## DATA PROVIDED
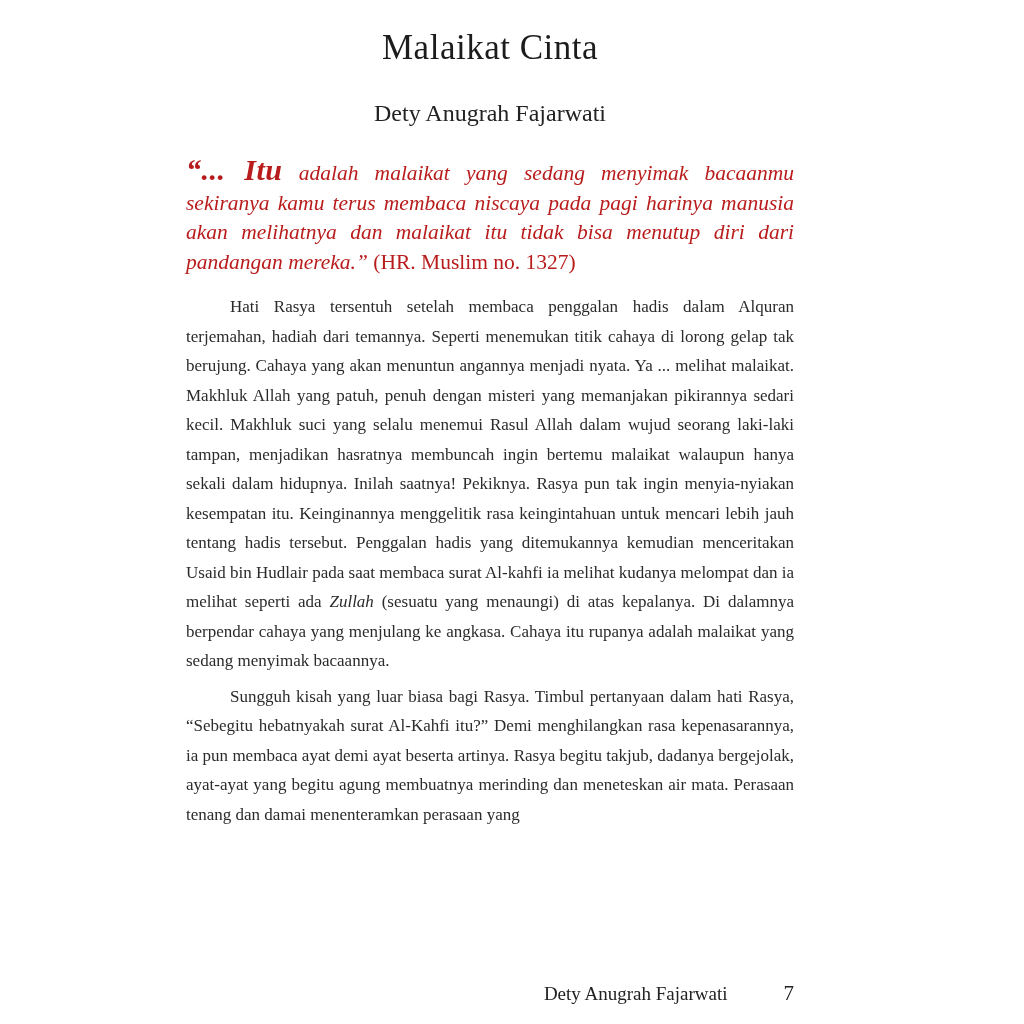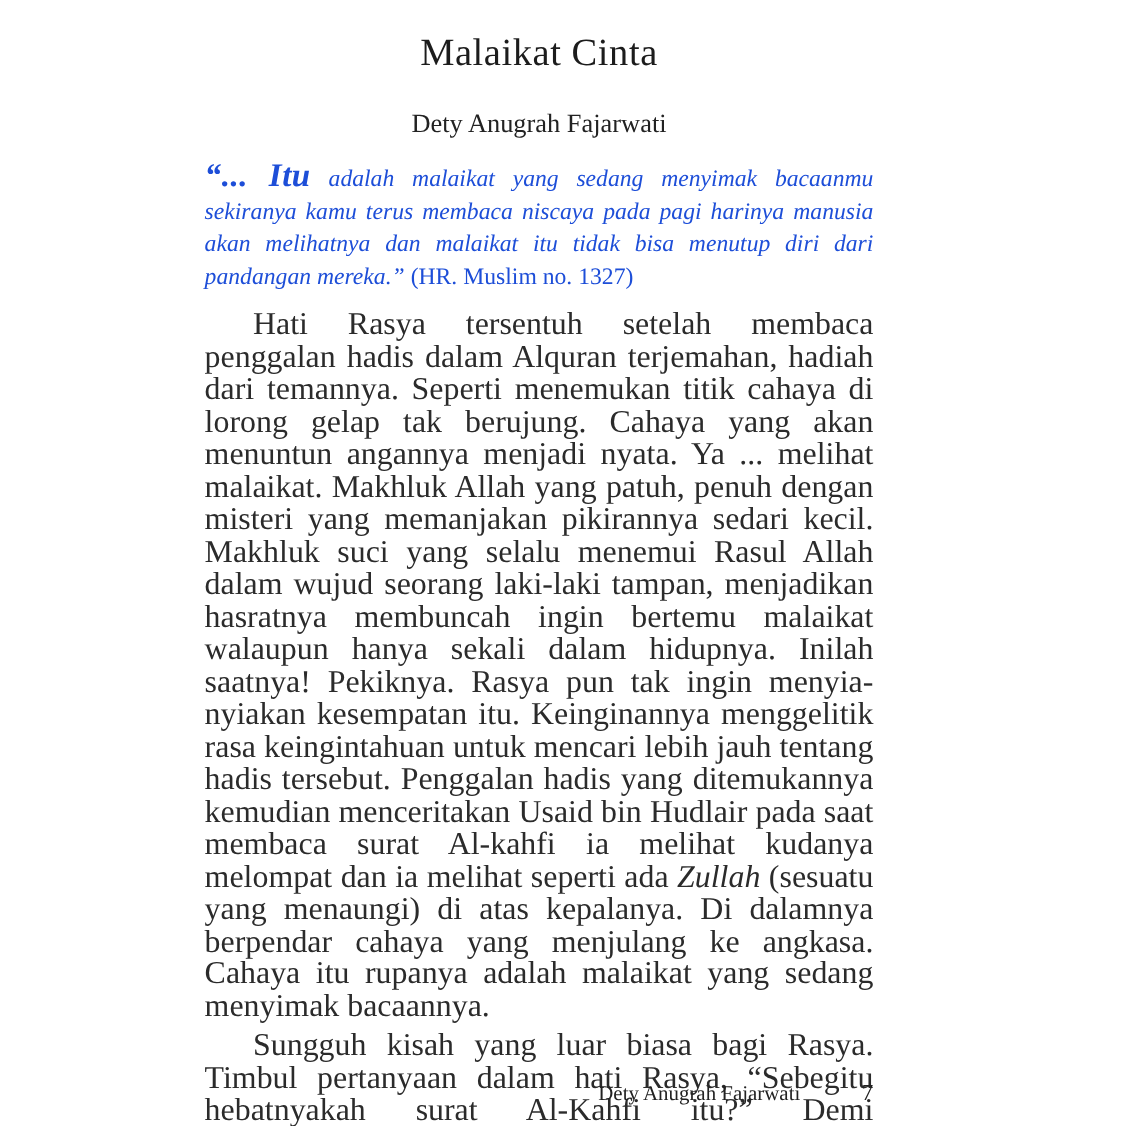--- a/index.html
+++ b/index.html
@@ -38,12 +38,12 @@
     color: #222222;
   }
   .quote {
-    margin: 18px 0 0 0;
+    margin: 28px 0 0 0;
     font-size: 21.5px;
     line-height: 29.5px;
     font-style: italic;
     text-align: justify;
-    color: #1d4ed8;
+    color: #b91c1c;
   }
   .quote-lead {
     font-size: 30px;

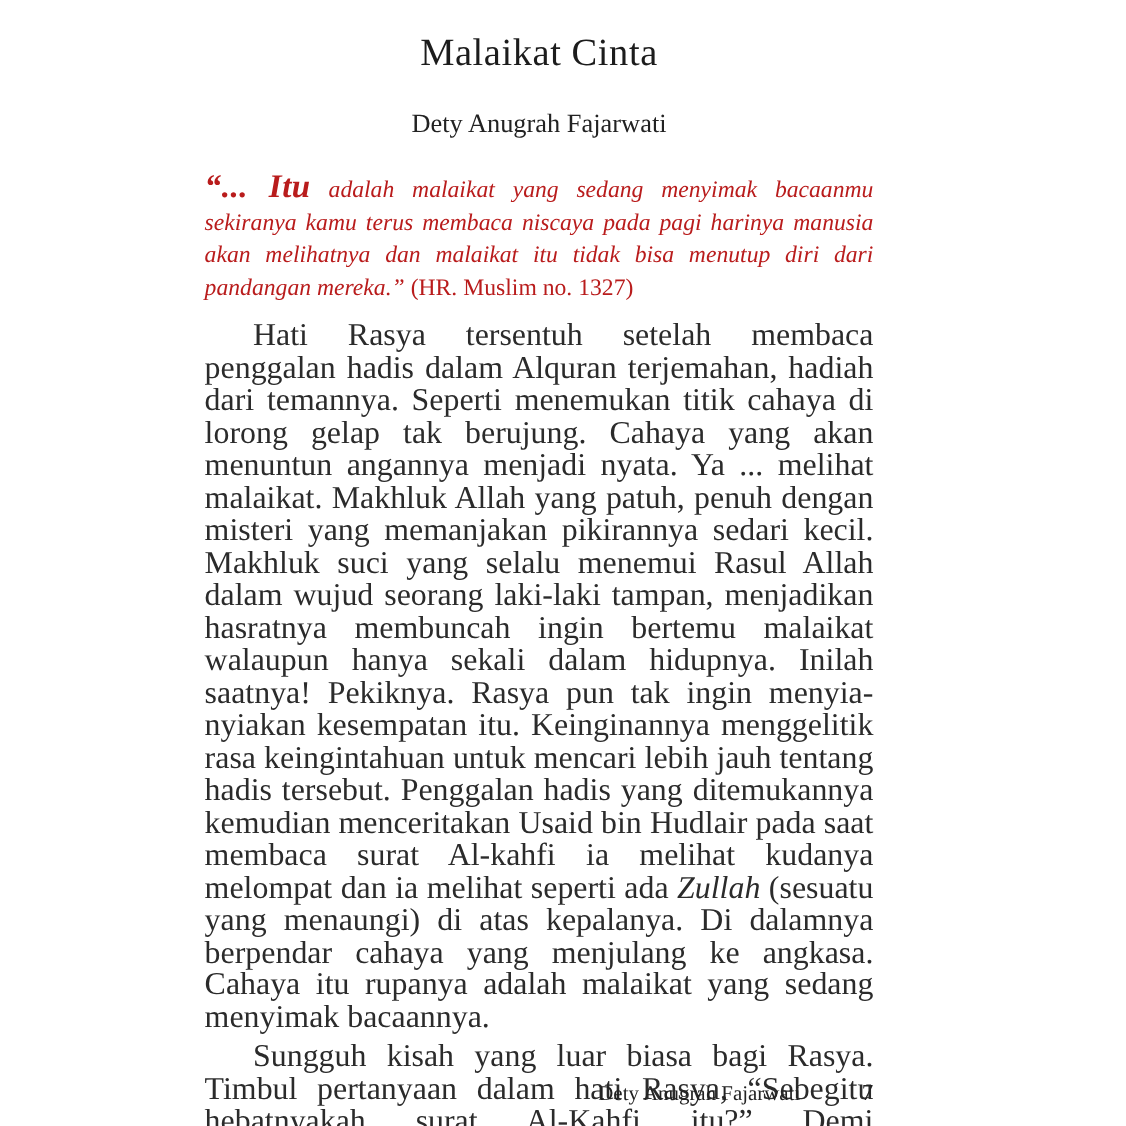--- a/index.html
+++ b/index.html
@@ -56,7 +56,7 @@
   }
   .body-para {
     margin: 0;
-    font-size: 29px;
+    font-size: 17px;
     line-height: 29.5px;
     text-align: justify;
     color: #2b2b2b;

## WHAT THE EXERCISE ASKS
What lines in the material above contain the word "color"? Copy them out.

## SOLUTION
     color: #222222;
-    color: #1d4ed8;
+    color: #b91c1c;
     color: #2b2b2b;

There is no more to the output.